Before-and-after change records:
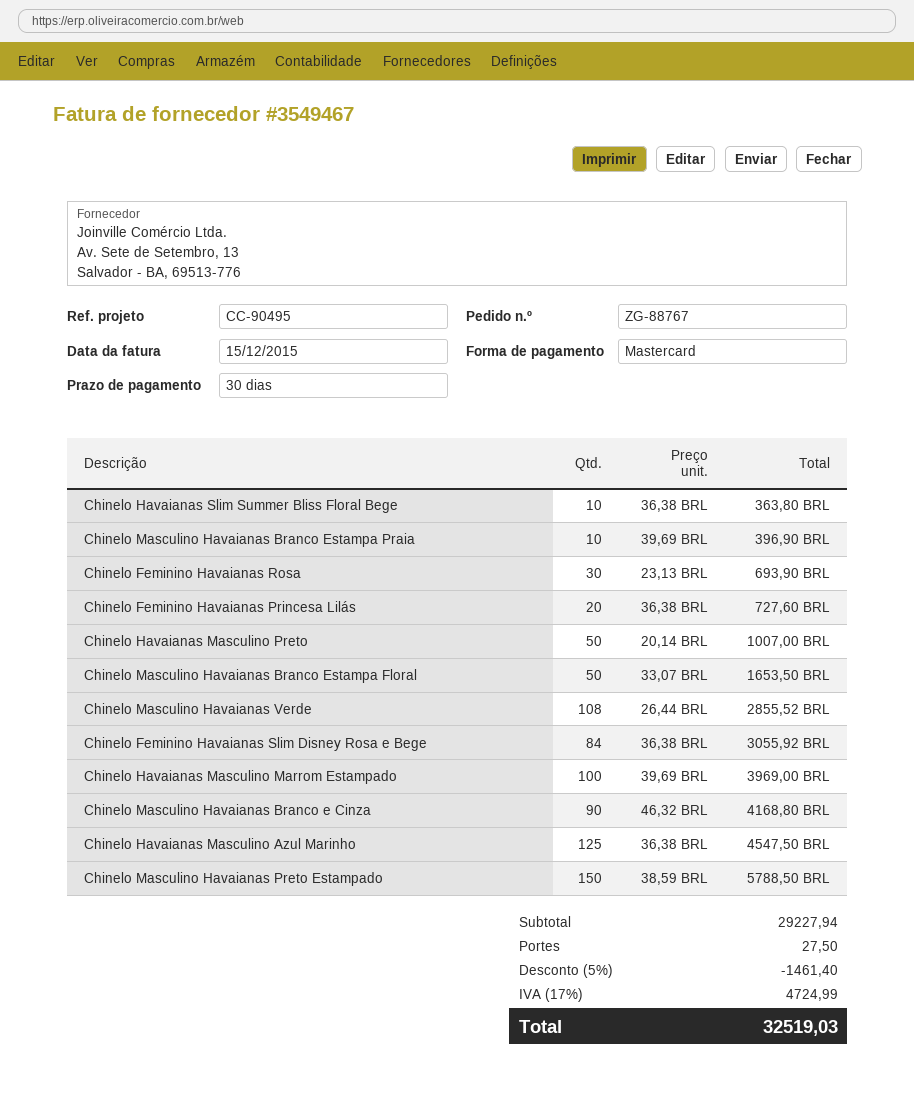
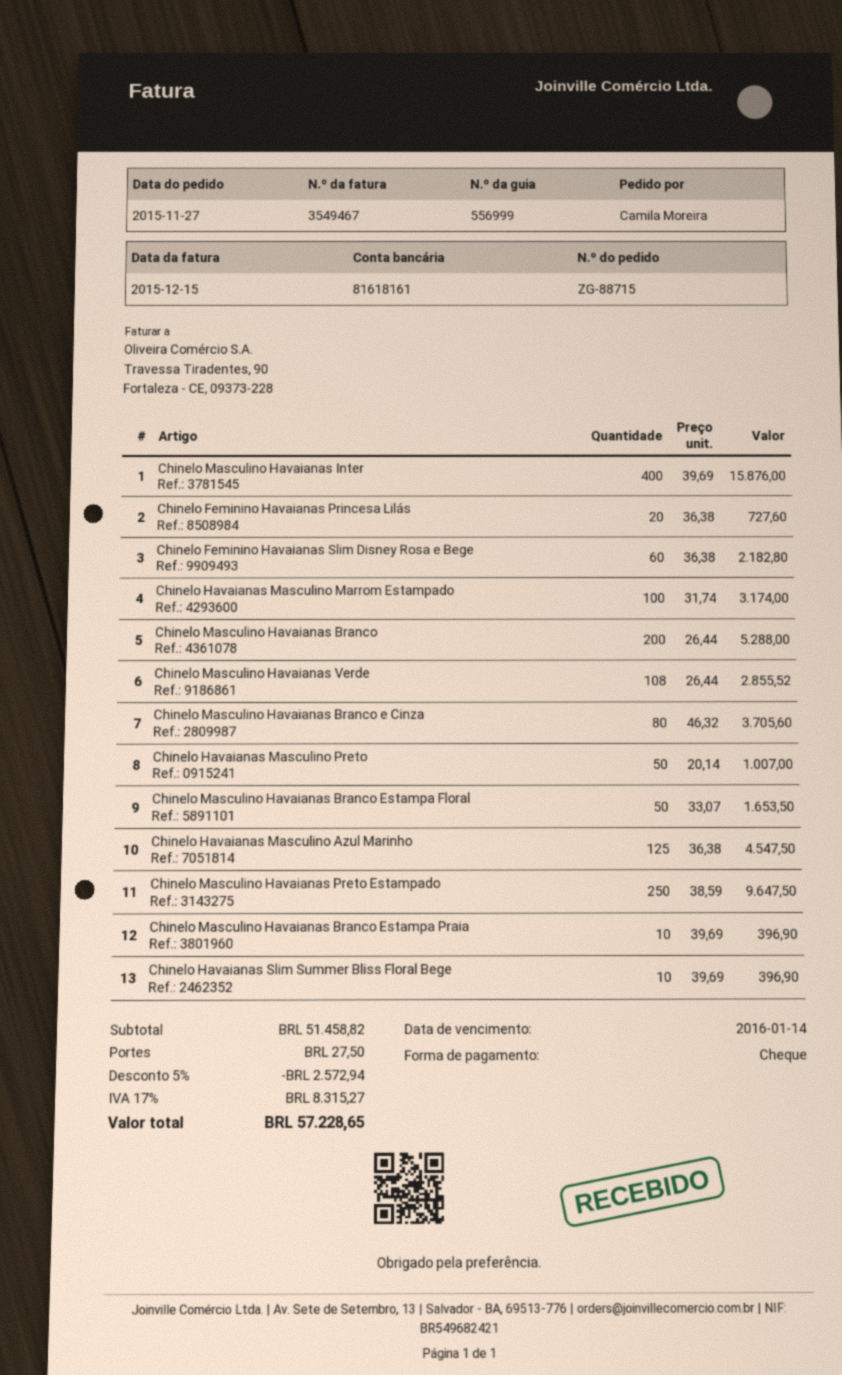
order number: ZG-88767 -> ZG-88715
payment method: Mastercard -> cheque
Chinelo Havaianas Slim Summer Bliss Floral Bege: 10 x 36.38 = 363.80 -> 10 x 39.69 = 396.90
Chinelo Feminino Havaianas Rosa: 30 x 23.13 = 693.90 -> none
Chinelo Feminino Havaianas Slim Disney Rosa e Bege: 84 x 36.38 = 3055.92 -> 60 x 36.38 = 2182.80
Chinelo Havaianas Masculino Marrom Estampado: 100 x 39.69 = 3969.00 -> 100 x 31.74 = 3174.00
Chinelo Masculino Havaianas Branco e Cinza: 90 x 46.32 = 4168.80 -> 80 x 46.32 = 3705.60
Chinelo Masculino Havaianas Preto Estampado: 150 x 38.59 = 5788.50 -> 250 x 38.59 = 9647.50
Chinelo Masculino Havaianas Inter: none -> 400 x 39.69 = 15876.00
Chinelo Masculino Havaianas Branco: none -> 200 x 26.44 = 5288.00
subtotal: 29227.94 -> 51458.82
discount: 5% = 1461.40 -> 5% = 2572.94
tax: 17% = 4724.99 -> 17% = 8315.27
total: 32519.03 -> 57228.65

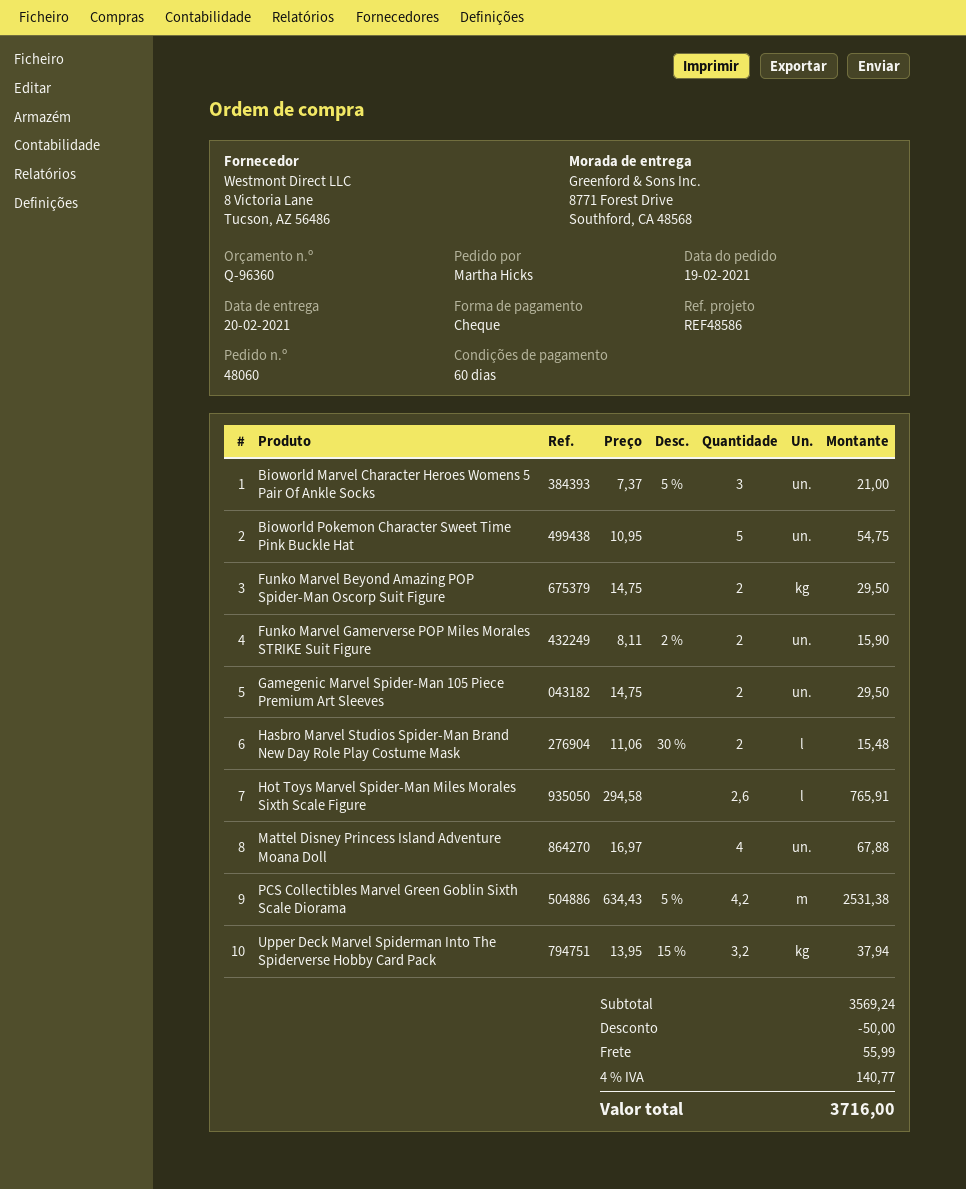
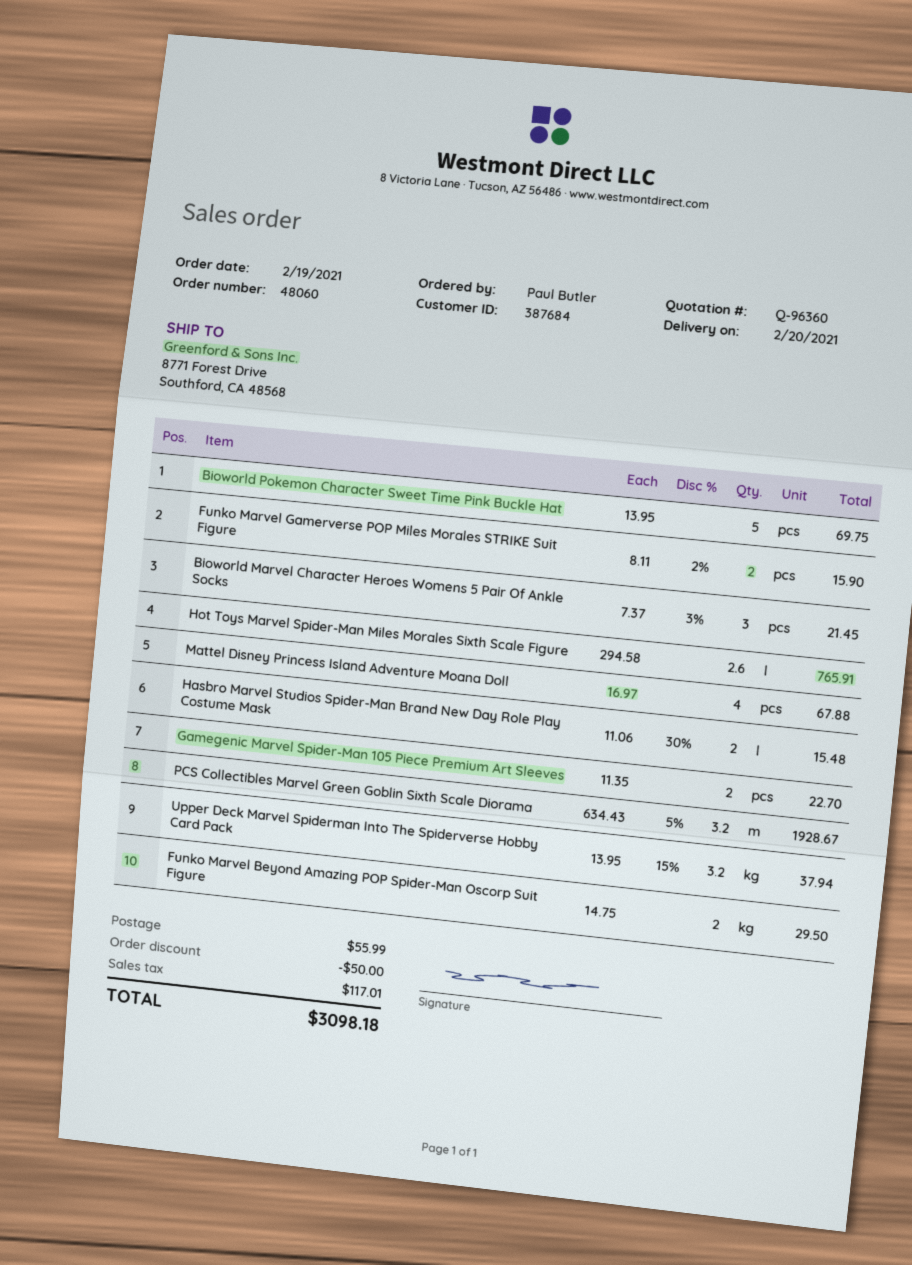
ordered by: Martha Hicks -> Paul Butler
Bioworld Marvel Character Heroes Womens 5 Pair Of Ankle Socks: 3 x 7.37 - 5% = 21.00 -> 3 x 7.37 - 3% = 21.45
Bioworld Pokemon Character Sweet Time Pink Buckle Hat: 5 x 10.95 = 54.75 -> 5 x 13.95 = 69.75
Gamegenic Marvel Spider-Man 105 Piece Premium Art Sleeves: 2 x 14.75 = 29.50 -> 2 x 11.35 = 22.70
PCS Collectibles Marvel Green Goblin Sixth Scale Diorama: 4.2 x 634.43 - 5% = 2531.38 -> 3.2 x 634.43 - 5% = 1928.67
tax: 140.77 -> 117.01
total: 3716.00 -> 3098.18

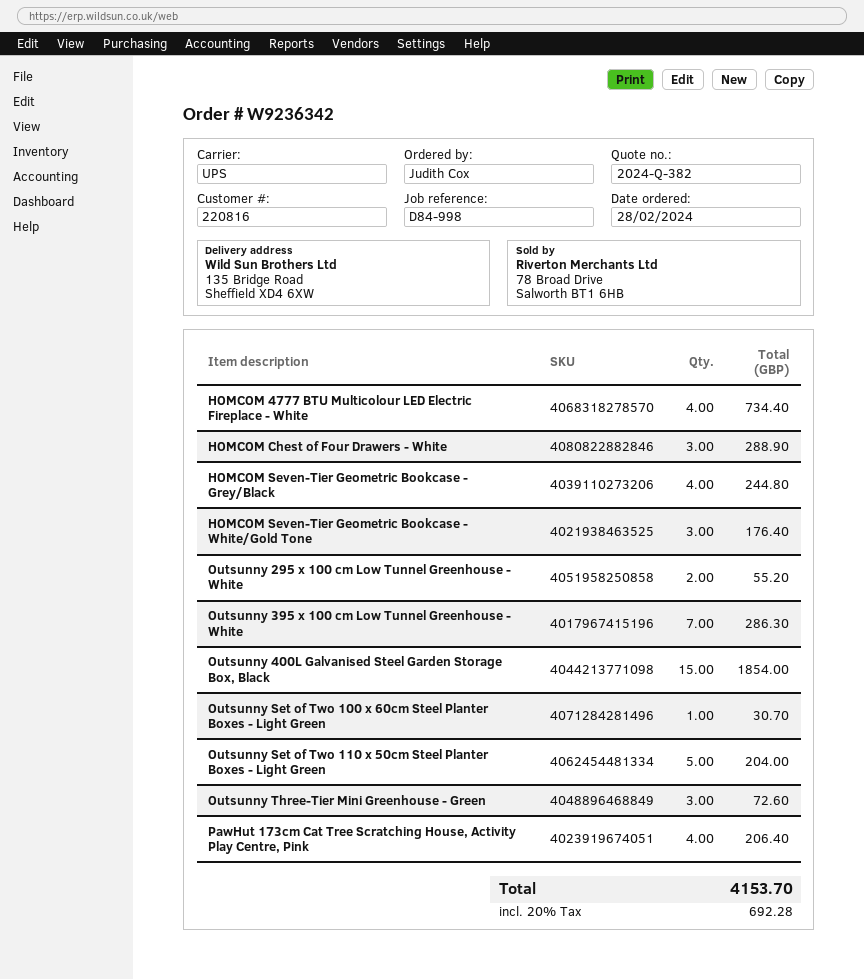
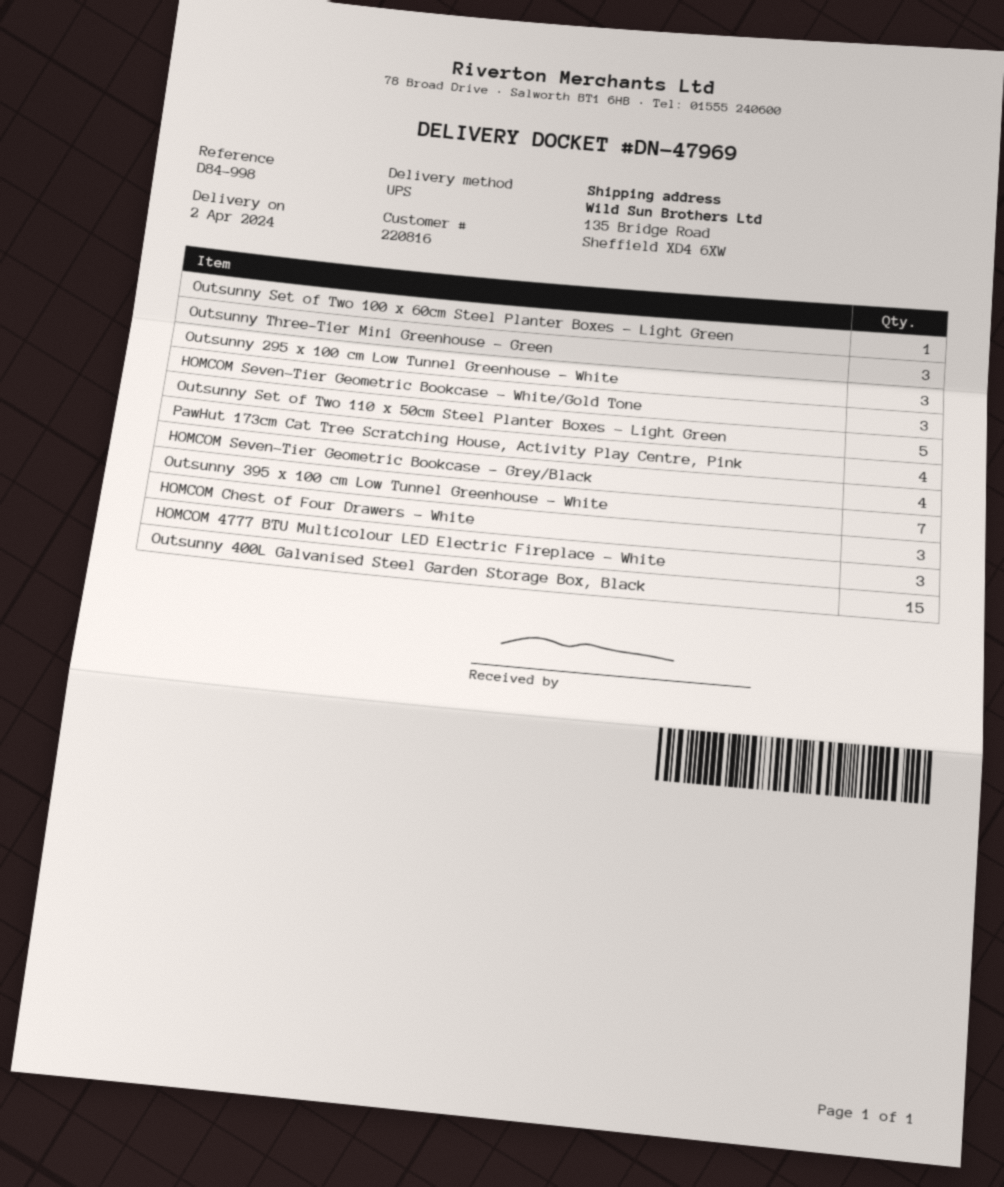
HOMCOM 4777 BTU Multicolour LED Electric Fireplace - White: 4 -> 3
Outsunny 295 x 100 cm Low Tunnel Greenhouse - White: 2 -> 3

### Assignment
Tally the lines of the data that contain the string "Slim", and report nothing but the tally.

### Written solution
2